F.2.6 Outline the role of saprotrophic bacteria in the treatment of sewage using trickling filter beds and reed bed systems.

  • Trickling Filter System
  • Bed of stones 1-2 meters wide
  • A biofilm of aerobic saprotrophs are on the rocks, which feed on organic mater, cling to the stones and act on the sewage trickled over (this is done to aerate the sewage), until it is broken down.
  • Cleaner water trickles out the bottom of the bed to another tank where the bacteria are removed and the water treated with chlorine to disinfect it
  • Reed Bed System
  • Artificial wetland used to treat waste water
  • Waste water provides both the water and nutrients to the growing reeds
  • The reeds are harvested for compost and the organic waste is broken down by saprotrophic bacteria
  • Nitrification of ammonia to nitrite and nitrite to nitrate
  • Nitrates and phosphates released are used as fertilizer by the reeds
  • Remaining nitrates are denitrified

F.2.7 State that biomass can be used as raw material for the production of fuels such as methane and ethanol.

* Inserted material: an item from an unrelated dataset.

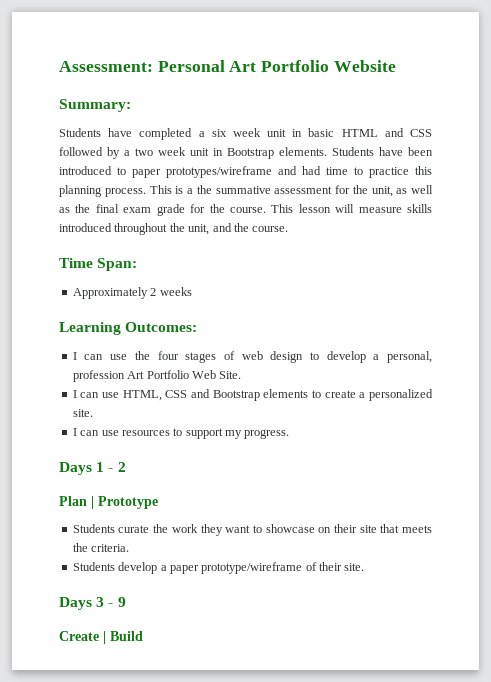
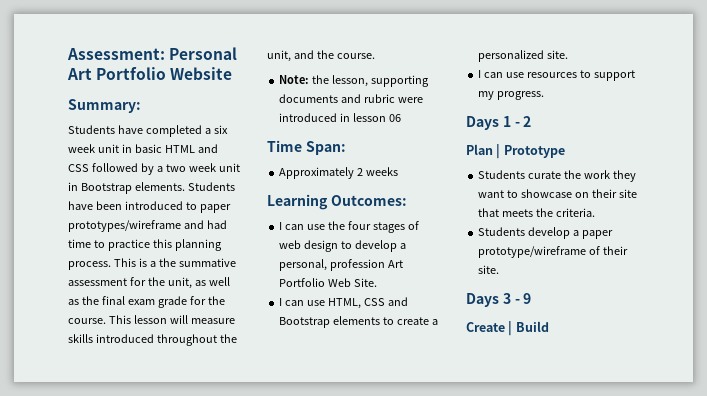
+ Note: the lesson, supporting documents and rubric were introduced in lesson 06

  • Biomass (organic matter) can be used as raw material for the production of fuels such as methane and ethanol. Examples include manure and cellulose.

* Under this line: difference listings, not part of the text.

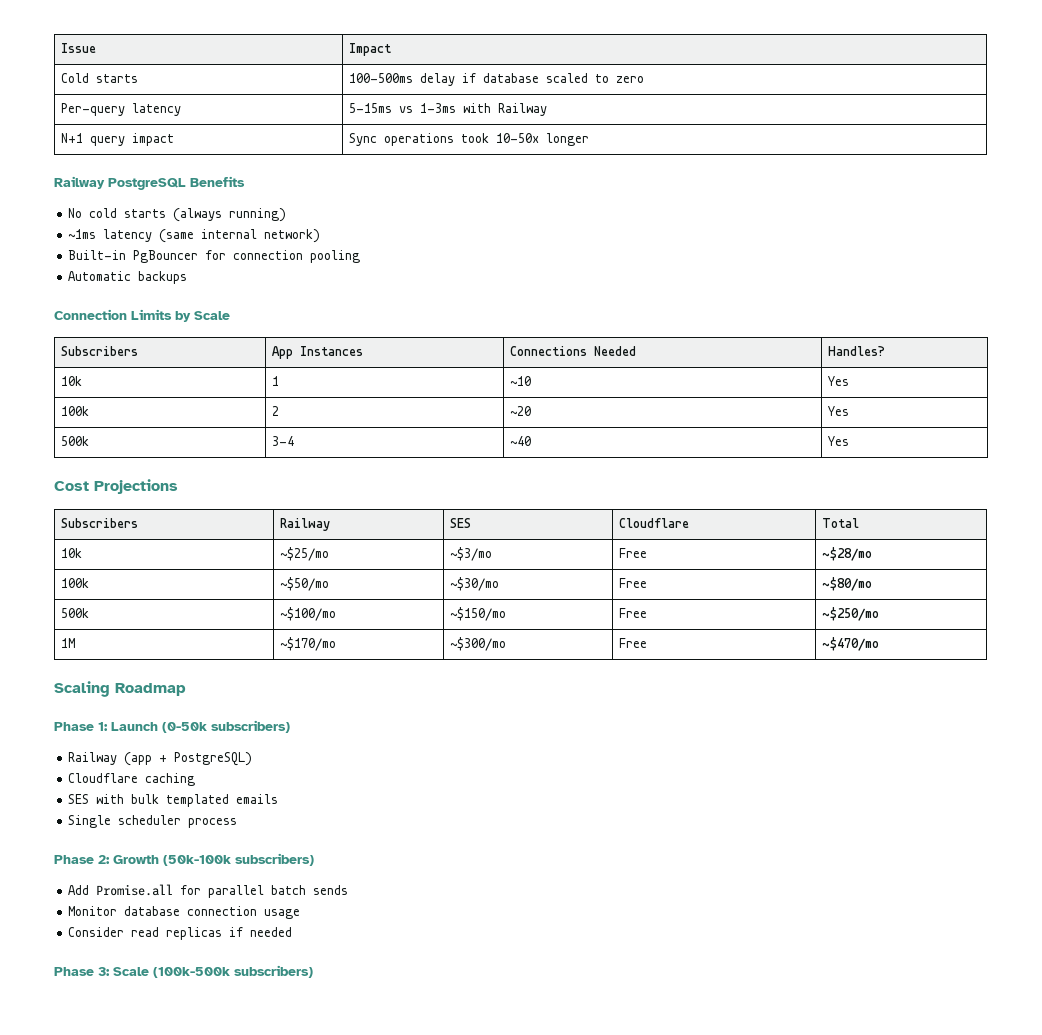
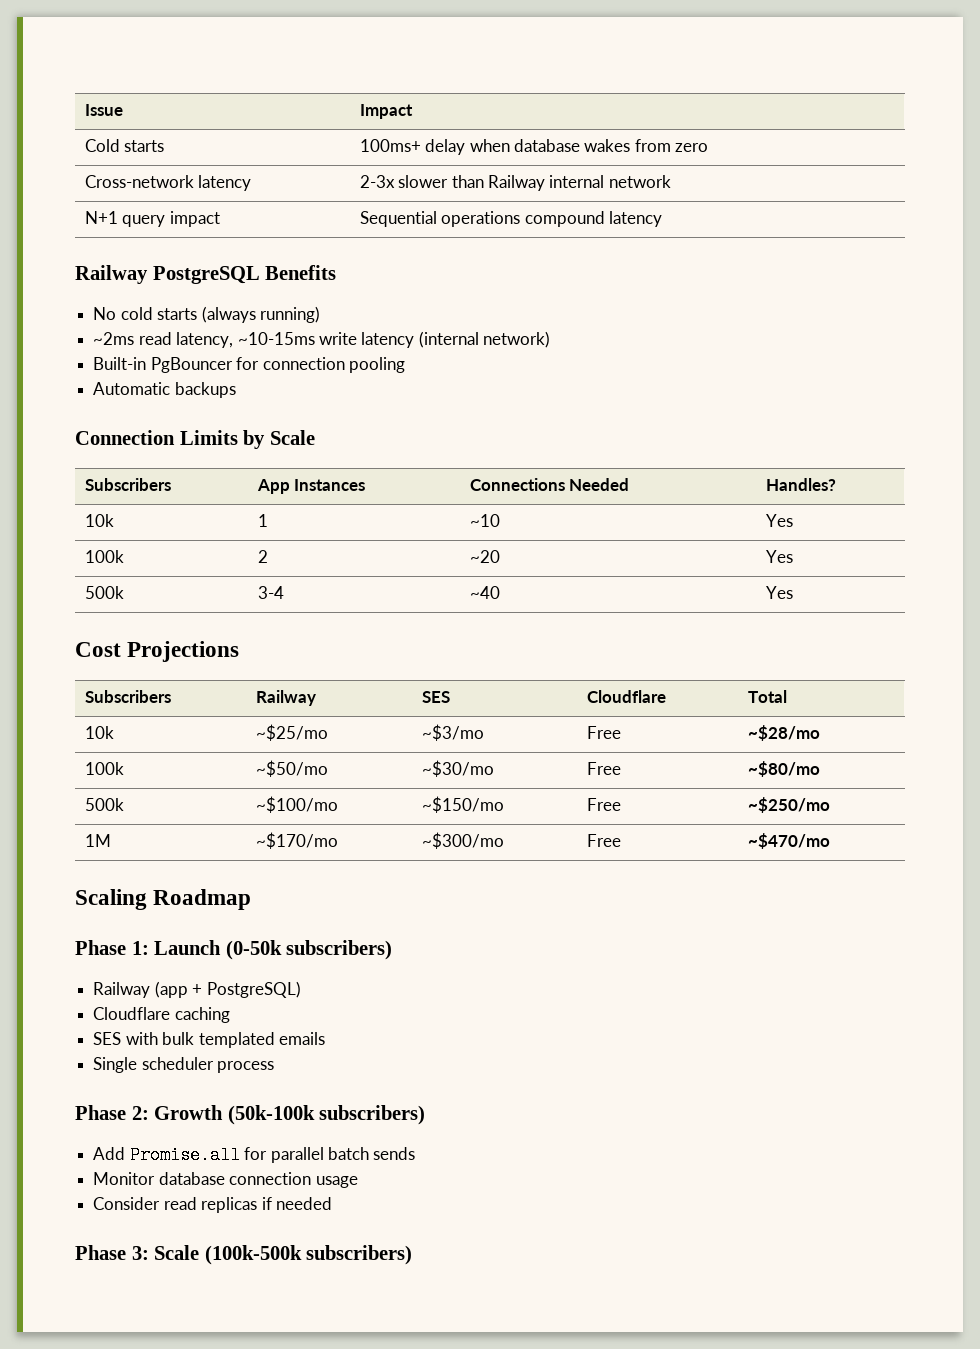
- Cold starts | 100-500ms delay if database scaled to zero
+ Cold starts | 100ms+ delay when database wakes from zero
- Per-query latency | 5-15ms vs 1-3ms with Railway
+ Cross-network latency | 2-3x slower than Railway internal network
- N+1 query impact | Sync operations took 10-50x longer
+ N+1 query impact | Sequential operations compound latency
- ~1ms latency (same internal network)
+ ~2ms read latency, ~10-15ms write latency (internal network)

F.2.8 Explain the principles involved in the generation of methane from biomass, including the conditions needed, organisms involved and the basic chemical reactions that occur.

  • One group of Eubacteria are needed to convert the organic mater into organic acids and alcohol
  • A second group of Eubacteria convert these into acetate, carbon dioxide and hydrogen
  • Methanogenic bacteria are needed to create the methane, by two chemical reactions:
  • carbon dioxide + hydrogen -> methane + water
  • acetate -> methane + carbon dioxide (breakdown of acetate)
  • Conditions required:
  • No free oxygen (anaerobic)
  • Constant temperature of about 35°C
  • pH not too acidic

Microbes and biotechnology edit


F.3.1 State that reverse transcriptase catalyzes the production of DNA from RNA.

  • Reverse transcriptase catalyzes the production of DNA from RNA and is used by retroviruses.

F.3.2 Explain how reverse transcriptase is used in molecular biology.

  • RNA and reverse transcriptase enter the host cell, injected by the virus
  • Reverse transcriptase makes a DNA copy of itself
  • DNA of virus injects into nucleus and integrates into the DNA of the host cell
  • Can be used to remove introns from DNA
  • Conversion of mRNA (made from DNA and with introns removed) to cDNA after extracted

F.3.3. Distinguish between somatic and germ line therapy.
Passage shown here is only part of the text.